__ENTRIES PROVIDED__
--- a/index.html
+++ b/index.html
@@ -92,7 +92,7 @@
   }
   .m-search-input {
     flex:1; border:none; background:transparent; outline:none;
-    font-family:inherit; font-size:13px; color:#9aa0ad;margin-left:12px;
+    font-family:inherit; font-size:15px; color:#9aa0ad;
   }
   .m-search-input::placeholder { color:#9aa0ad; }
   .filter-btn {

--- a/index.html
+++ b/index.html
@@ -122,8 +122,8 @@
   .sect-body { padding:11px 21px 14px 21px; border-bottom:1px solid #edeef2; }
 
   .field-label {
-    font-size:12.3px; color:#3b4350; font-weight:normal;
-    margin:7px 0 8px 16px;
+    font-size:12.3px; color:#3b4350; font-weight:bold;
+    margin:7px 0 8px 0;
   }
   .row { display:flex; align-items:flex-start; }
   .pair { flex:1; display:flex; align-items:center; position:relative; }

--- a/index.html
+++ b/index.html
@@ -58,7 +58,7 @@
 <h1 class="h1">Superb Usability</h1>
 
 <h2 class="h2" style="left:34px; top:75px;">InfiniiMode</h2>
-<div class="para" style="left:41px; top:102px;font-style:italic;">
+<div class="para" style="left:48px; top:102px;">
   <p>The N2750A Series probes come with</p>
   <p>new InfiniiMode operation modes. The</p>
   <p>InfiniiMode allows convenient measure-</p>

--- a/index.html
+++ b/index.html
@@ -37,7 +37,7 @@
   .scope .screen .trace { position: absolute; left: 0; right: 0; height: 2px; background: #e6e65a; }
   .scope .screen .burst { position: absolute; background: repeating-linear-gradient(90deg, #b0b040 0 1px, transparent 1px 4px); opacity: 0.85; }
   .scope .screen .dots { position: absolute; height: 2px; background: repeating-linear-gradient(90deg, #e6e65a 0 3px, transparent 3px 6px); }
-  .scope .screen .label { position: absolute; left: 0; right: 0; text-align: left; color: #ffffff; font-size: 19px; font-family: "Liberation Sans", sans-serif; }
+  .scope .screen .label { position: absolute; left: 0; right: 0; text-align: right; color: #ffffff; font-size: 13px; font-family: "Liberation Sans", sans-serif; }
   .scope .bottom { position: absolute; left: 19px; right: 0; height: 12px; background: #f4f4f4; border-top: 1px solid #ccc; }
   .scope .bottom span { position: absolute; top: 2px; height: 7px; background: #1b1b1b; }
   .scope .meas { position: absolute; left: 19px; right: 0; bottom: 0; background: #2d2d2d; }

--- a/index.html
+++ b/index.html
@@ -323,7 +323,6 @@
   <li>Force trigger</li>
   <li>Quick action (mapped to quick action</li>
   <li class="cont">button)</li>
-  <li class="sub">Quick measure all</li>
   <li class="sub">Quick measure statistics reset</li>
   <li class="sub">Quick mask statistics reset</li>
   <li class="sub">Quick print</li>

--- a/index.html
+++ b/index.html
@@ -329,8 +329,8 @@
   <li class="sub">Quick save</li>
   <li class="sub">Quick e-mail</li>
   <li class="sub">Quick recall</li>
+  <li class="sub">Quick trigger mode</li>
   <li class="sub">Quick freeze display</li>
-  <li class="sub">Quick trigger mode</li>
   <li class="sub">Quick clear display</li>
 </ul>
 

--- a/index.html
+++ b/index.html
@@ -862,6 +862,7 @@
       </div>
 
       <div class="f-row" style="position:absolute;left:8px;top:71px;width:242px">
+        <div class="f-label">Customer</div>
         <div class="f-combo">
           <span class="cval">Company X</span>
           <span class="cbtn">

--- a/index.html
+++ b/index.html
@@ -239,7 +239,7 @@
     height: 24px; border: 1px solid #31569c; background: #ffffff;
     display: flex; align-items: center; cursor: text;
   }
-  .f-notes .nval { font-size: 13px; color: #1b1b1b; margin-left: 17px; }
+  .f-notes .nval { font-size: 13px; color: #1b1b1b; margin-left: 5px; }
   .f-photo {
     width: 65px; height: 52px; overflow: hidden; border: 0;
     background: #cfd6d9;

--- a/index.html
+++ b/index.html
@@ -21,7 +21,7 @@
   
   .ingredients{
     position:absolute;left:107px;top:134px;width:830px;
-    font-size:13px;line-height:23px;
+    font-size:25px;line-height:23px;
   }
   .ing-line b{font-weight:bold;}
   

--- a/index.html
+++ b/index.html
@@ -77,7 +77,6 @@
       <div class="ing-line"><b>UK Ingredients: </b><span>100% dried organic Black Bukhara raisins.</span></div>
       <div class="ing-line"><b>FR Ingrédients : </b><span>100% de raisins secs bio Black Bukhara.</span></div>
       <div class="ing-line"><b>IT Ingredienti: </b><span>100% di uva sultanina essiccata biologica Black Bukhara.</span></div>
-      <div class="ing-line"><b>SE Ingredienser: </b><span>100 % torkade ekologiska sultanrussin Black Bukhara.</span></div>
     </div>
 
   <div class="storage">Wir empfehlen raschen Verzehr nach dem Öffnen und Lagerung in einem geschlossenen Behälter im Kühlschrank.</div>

__WHAT YOU WILL DO__
Reproduce the material above in full, word for word.

__EXERCISE ANSWER__
--- a/index.html
+++ b/index.html
@@ -92,7 +92,7 @@
   }
   .m-search-input {
     flex:1; border:none; background:transparent; outline:none;
-    font-family:inherit; font-size:13px; color:#9aa0ad;margin-left:12px;
+    font-family:inherit; font-size:15px; color:#9aa0ad;
   }
   .m-search-input::placeholder { color:#9aa0ad; }
   .filter-btn {

--- a/index.html
+++ b/index.html
@@ -122,8 +122,8 @@
   .sect-body { padding:11px 21px 14px 21px; border-bottom:1px solid #edeef2; }
 
   .field-label {
-    font-size:12.3px; color:#3b4350; font-weight:normal;
-    margin:7px 0 8px 16px;
+    font-size:12.3px; color:#3b4350; font-weight:bold;
+    margin:7px 0 8px 0;
   }
   .row { display:flex; align-items:flex-start; }
   .pair { flex:1; display:flex; align-items:center; position:relative; }

--- a/index.html
+++ b/index.html
@@ -58,7 +58,7 @@
 <h1 class="h1">Superb Usability</h1>
 
 <h2 class="h2" style="left:34px; top:75px;">InfiniiMode</h2>
-<div class="para" style="left:41px; top:102px;font-style:italic;">
+<div class="para" style="left:48px; top:102px;">
   <p>The N2750A Series probes come with</p>
   <p>new InfiniiMode operation modes. The</p>
   <p>InfiniiMode allows convenient measure-</p>

--- a/index.html
+++ b/index.html
@@ -37,7 +37,7 @@
   .scope .screen .trace { position: absolute; left: 0; right: 0; height: 2px; background: #e6e65a; }
   .scope .screen .burst { position: absolute; background: repeating-linear-gradient(90deg, #b0b040 0 1px, transparent 1px 4px); opacity: 0.85; }
   .scope .screen .dots { position: absolute; height: 2px; background: repeating-linear-gradient(90deg, #e6e65a 0 3px, transparent 3px 6px); }
-  .scope .screen .label { position: absolute; left: 0; right: 0; text-align: left; color: #ffffff; font-size: 19px; font-family: "Liberation Sans", sans-serif; }
+  .scope .screen .label { position: absolute; left: 0; right: 0; text-align: right; color: #ffffff; font-size: 13px; font-family: "Liberation Sans", sans-serif; }
   .scope .bottom { position: absolute; left: 19px; right: 0; height: 12px; background: #f4f4f4; border-top: 1px solid #ccc; }
   .scope .bottom span { position: absolute; top: 2px; height: 7px; background: #1b1b1b; }
   .scope .meas { position: absolute; left: 19px; right: 0; bottom: 0; background: #2d2d2d; }

--- a/index.html
+++ b/index.html
@@ -323,7 +323,6 @@
   <li>Force trigger</li>
   <li>Quick action (mapped to quick action</li>
   <li class="cont">button)</li>
-  <li class="sub">Quick measure all</li>
   <li class="sub">Quick measure statistics reset</li>
   <li class="sub">Quick mask statistics reset</li>
   <li class="sub">Quick print</li>

--- a/index.html
+++ b/index.html
@@ -329,8 +329,8 @@
   <li class="sub">Quick save</li>
   <li class="sub">Quick e-mail</li>
   <li class="sub">Quick recall</li>
+  <li class="sub">Quick trigger mode</li>
   <li class="sub">Quick freeze display</li>
-  <li class="sub">Quick trigger mode</li>
   <li class="sub">Quick clear display</li>
 </ul>
 

--- a/index.html
+++ b/index.html
@@ -862,6 +862,7 @@
       </div>
 
       <div class="f-row" style="position:absolute;left:8px;top:71px;width:242px">
+        <div class="f-label">Customer</div>
         <div class="f-combo">
           <span class="cval">Company X</span>
           <span class="cbtn">

--- a/index.html
+++ b/index.html
@@ -239,7 +239,7 @@
     height: 24px; border: 1px solid #31569c; background: #ffffff;
     display: flex; align-items: center; cursor: text;
   }
-  .f-notes .nval { font-size: 13px; color: #1b1b1b; margin-left: 17px; }
+  .f-notes .nval { font-size: 13px; color: #1b1b1b; margin-left: 5px; }
   .f-photo {
     width: 65px; height: 52px; overflow: hidden; border: 0;
     background: #cfd6d9;

--- a/index.html
+++ b/index.html
@@ -21,7 +21,7 @@
   
   .ingredients{
     position:absolute;left:107px;top:134px;width:830px;
-    font-size:13px;line-height:23px;
+    font-size:25px;line-height:23px;
   }
   .ing-line b{font-weight:bold;}
   

--- a/index.html
+++ b/index.html
@@ -77,7 +77,6 @@
       <div class="ing-line"><b>UK Ingredients: </b><span>100% dried organic Black Bukhara raisins.</span></div>
       <div class="ing-line"><b>FR Ingrédients : </b><span>100% de raisins secs bio Black Bukhara.</span></div>
       <div class="ing-line"><b>IT Ingredienti: </b><span>100% di uva sultanina essiccata biologica Black Bukhara.</span></div>
-      <div class="ing-line"><b>SE Ingredienser: </b><span>100 % torkade ekologiska sultanrussin Black Bukhara.</span></div>
     </div>
 
   <div class="storage">Wir empfehlen raschen Verzehr nach dem Öffnen und Lagerung in einem geschlossenen Behälter im Kühlschrank.</div>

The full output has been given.